Introduction Alcoholic hepatitis (AH) is the most severe alcohol-related liver disease. Acute kidney injury (AKI) is associated with increased mortality. AKI may be present at the time of presentation (baseline) or develop subsequently (incident). We used data from the STOPAH (STeroids Or Pentoxifyline for Alcoholic Hepatitis) trial to describe the prevalence of AKI, its association with mortality and risk factors for its development.

Methods The primary endpoint in analysis was 90-day mortality. Patients from the STOPAH trial were classified as having a baseline or incident AKI (within 7 days of starting treatment; D7). AKI was defined as any of: i) creatinine ≥ 26.5 micromol/L above or ≥ 1.5x the lowest recorded creatinine; ii) creatinine ≥ 133 micromol/L; iii) renal replacement therapy. The effect of AKI on 90-day mortality was tested by Kaplan-Meier survival analysis. Factors associated with incident AKI were compared by Student’s t-test, Mann-Whitney U test or Chi-squared test as appropriate.

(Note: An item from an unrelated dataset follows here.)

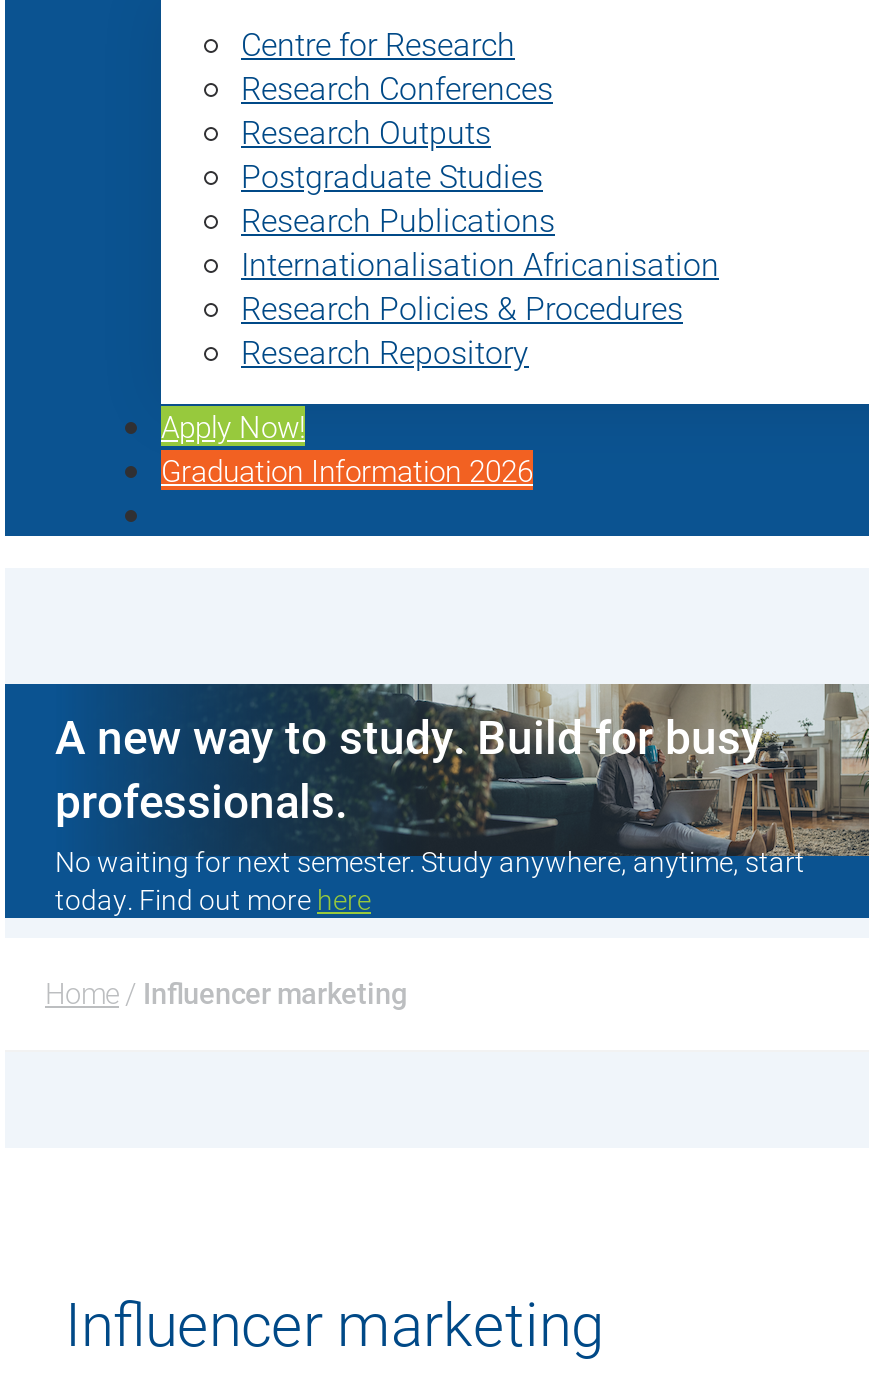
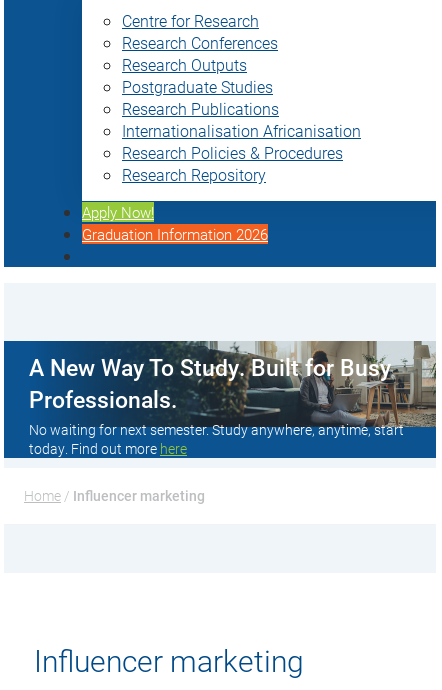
- A new way to study. Build for busy
- professionals.
+ A New Way To Study. Built for Busy
+ Professionals.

Results Baseline creatinine was recorded in 1051 patients; 282 patients with a normal creatinine at baseline were alive at D7 but did not have a second creatinine recorded so were excluded from survival analysis. Baseline AKI was present in 198/1051 (19%) patients while 119/1051 (11%) developed an incident AKI. Baseline AKI was associated with increased D90 mortality compared to patients without baseline or incident AKI. Incident AKI was associated with the highest mortality (Figure 1). There was no difference in mortality between patients with a baseline AKI that resolved by D7 or persisted (Breslow Chi-square 0.227, p = 0.633). Patients with incident AKI had significantly higher bilirubin (mean 374 mmol/L vs 281, p < 0.001), INR (2.0 vs 1.8, p = 0.001), and neutrophil count (8.1 vs 7.1, p = 0.031) than those without baseline or incident AKI. Prednisolone treatment was associated with a reduced risk of incident AKI (odds ratio 0.53, 95% confidence interval 0.34 - 0.81, p = 0.003). Age, gender, baseline observations and hepatic encephalopathy were not associated with incident AKI.

Abstract ATU-7 Figure 1

Kaplan-Meier survival curves for patients with a baseline acute kidney injury (n = 198, 63 events), incident acute kidney injury (n = 119, 56 events) and normal baseline and day seven creatinine (n = 452, 115 events)*Beslow (Generalised Wilcoxon) p < 0.05; **p < 0.001

Conclusions Incident AKI at D7 confers a worse prognosis than either no or baseline AKI. This highlights the need for proactive monitoring and treatment of factors predisposing to AKI in patients with AH, particularly for patients with markers of severe disease.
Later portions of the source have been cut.